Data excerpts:
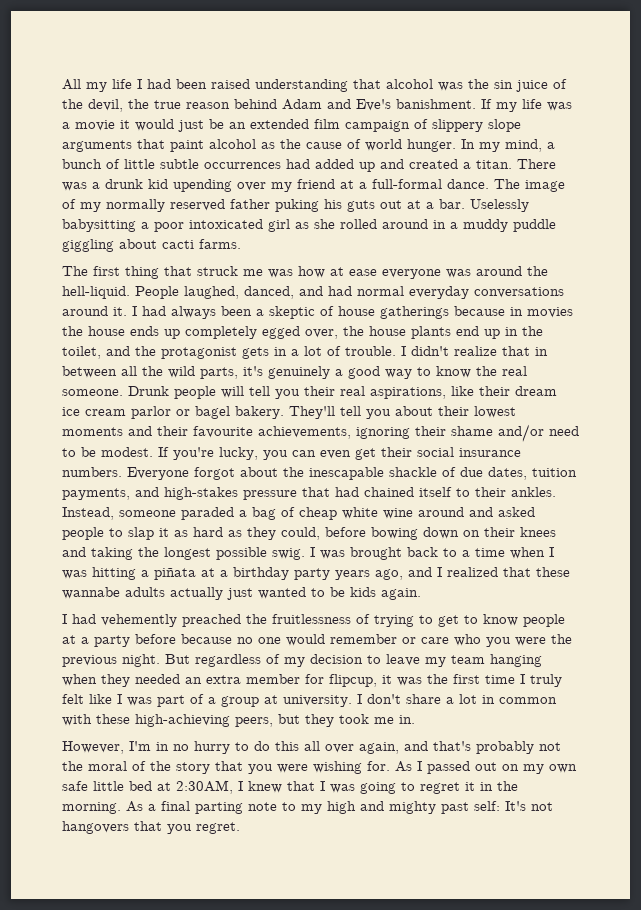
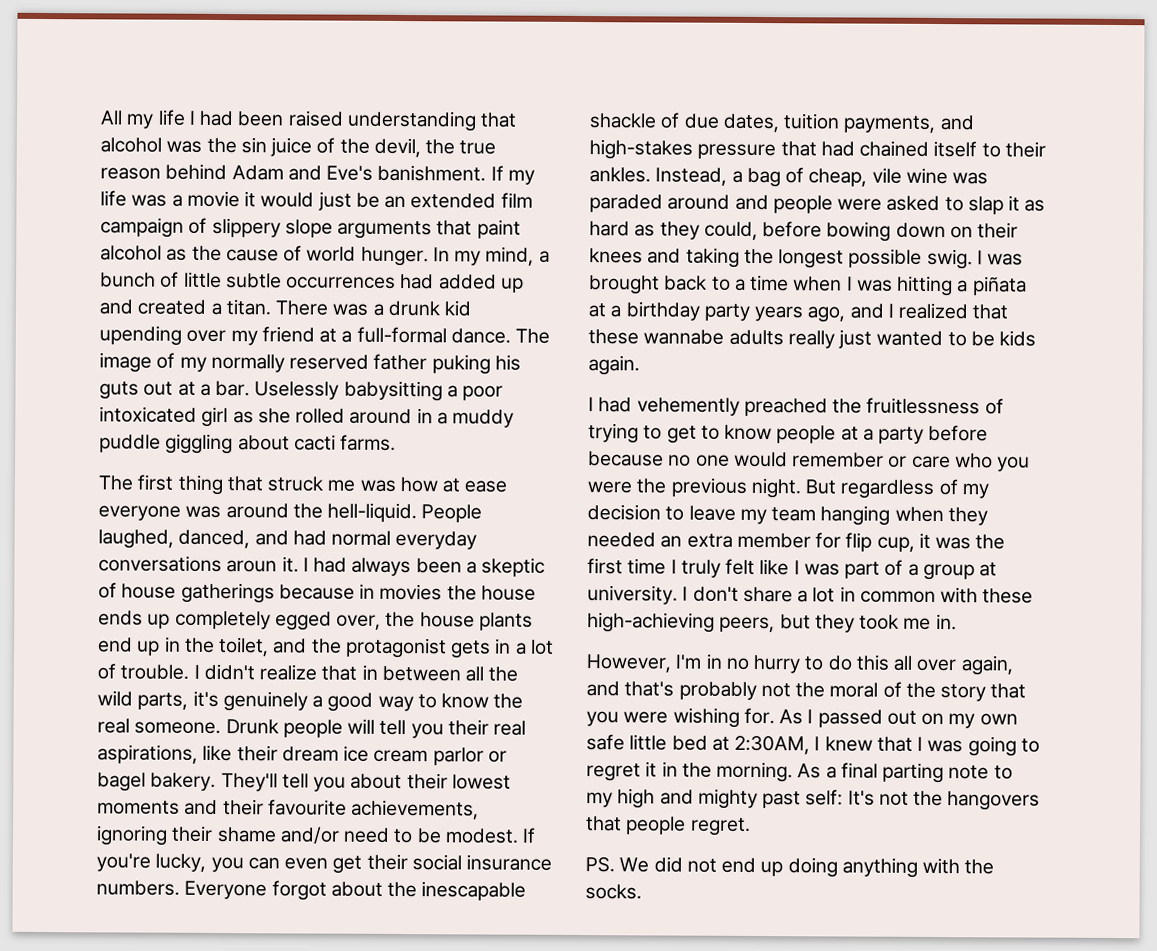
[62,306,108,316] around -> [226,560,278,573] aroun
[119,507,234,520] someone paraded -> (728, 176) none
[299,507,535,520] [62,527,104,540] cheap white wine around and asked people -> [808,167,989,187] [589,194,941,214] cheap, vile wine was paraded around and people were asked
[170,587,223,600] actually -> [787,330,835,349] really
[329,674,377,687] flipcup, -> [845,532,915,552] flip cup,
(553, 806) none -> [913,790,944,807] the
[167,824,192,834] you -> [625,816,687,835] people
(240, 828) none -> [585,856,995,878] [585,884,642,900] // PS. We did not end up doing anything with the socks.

WHAT TO PRODUCE: Look for "(553, 806) none -> [913,790,944,807] the" in the records. Write out its line and every later line through the end exactly, with nothing more.

ANSWER:
(553, 806) none -> [913,790,944,807] the
[167,824,192,834] you -> [625,816,687,835] people
(240, 828) none -> [585,856,995,878] [585,884,642,900] // PS. We did not end up doing anything with the socks.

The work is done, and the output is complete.